About this exercise: Apart from the pictures, every entry should be reproduced exactly.

★ ★ ★

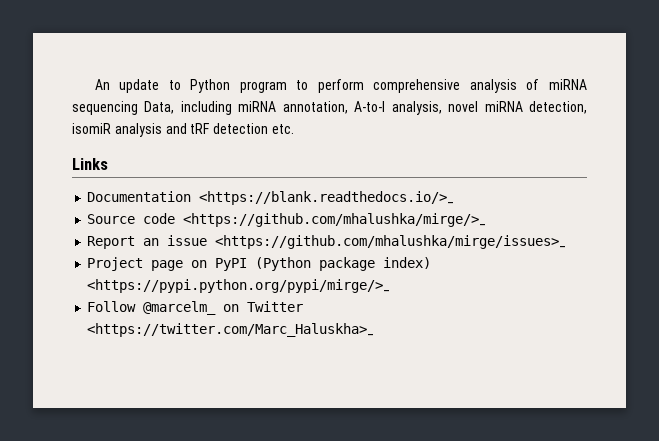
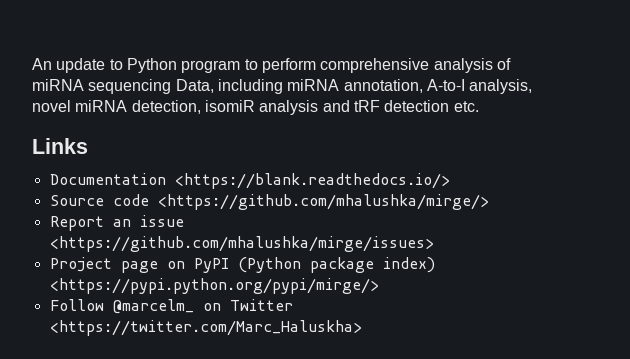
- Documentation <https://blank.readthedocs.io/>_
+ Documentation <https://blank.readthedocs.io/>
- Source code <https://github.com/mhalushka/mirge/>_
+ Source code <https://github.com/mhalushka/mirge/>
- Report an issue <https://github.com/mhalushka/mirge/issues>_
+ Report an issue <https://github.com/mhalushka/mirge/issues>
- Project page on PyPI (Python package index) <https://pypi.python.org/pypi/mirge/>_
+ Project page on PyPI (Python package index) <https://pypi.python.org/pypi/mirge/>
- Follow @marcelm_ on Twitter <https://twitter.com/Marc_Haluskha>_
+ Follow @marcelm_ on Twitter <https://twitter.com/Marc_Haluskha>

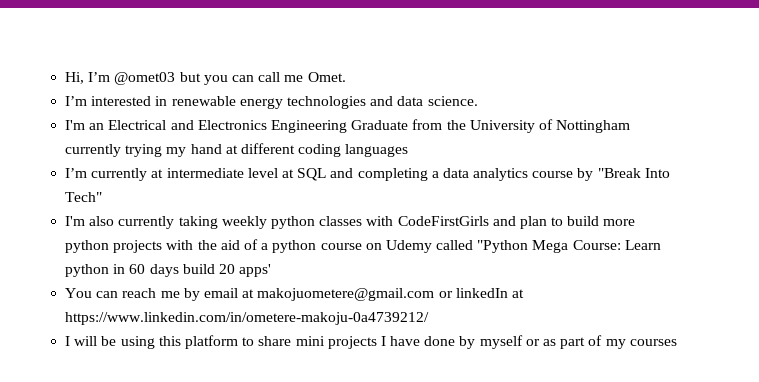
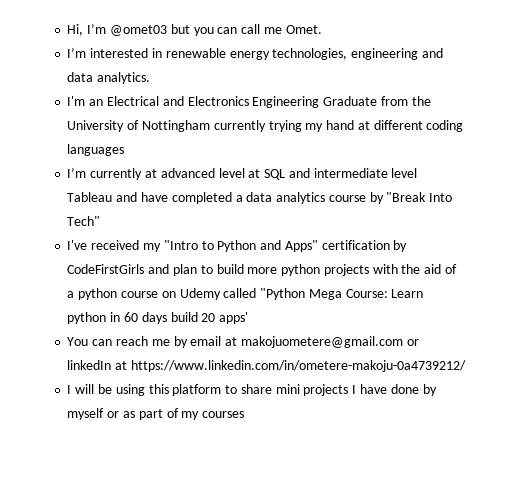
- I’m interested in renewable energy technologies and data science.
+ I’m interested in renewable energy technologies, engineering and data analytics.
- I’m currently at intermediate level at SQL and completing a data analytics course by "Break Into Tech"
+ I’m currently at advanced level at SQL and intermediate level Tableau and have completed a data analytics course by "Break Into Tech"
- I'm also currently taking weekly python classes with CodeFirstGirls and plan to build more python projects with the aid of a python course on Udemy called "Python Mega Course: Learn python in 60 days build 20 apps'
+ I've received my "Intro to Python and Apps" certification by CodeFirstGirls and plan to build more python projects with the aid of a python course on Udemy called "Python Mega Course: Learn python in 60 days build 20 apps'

★ ★ ★

Task solution:
- Documentation <https://blank.readthedocs.io/>_
+ Documentation <https://blank.readthedocs.io/>
- Source code <https://github.com/mhalushka/mirge/>_
+ Source code <https://github.com/mhalushka/mirge/>
- Report an issue <https://github.com/mhalushka/mirge/issues>_
+ Report an issue <https://github.com/mhalushka/mirge/issues>
- Project page on PyPI (Python package index) <https://pypi.python.org/pypi/mirge/>_
+ Project page on PyPI (Python package index) <https://pypi.python.org/pypi/mirge/>
- Follow @marcelm_ on Twitter <https://twitter.com/Marc_Haluskha>_
+ Follow @marcelm_ on Twitter <https://twitter.com/Marc_Haluskha>

- I’m interested in renewable energy technologies and data science.
+ I’m interested in renewable energy technologies, engineering and data analytics.
- I’m currently at intermediate level at SQL and completing a data analytics course by "Break Into Tech"
+ I’m currently at advanced level at SQL and intermediate level Tableau and have completed a data analytics course by "Break Into Tech"
- I'm also currently taking weekly python classes with CodeFirstGirls and plan to build more python projects with the aid of a python course on Udemy called "Python Mega Course: Learn python in 60 days build 20 apps'
+ I've received my "Intro to Python and Apps" certification by CodeFirstGirls and plan to build more python projects with the aid of a python course on Udemy called "Python Mega Course: Learn python in 60 days build 20 apps'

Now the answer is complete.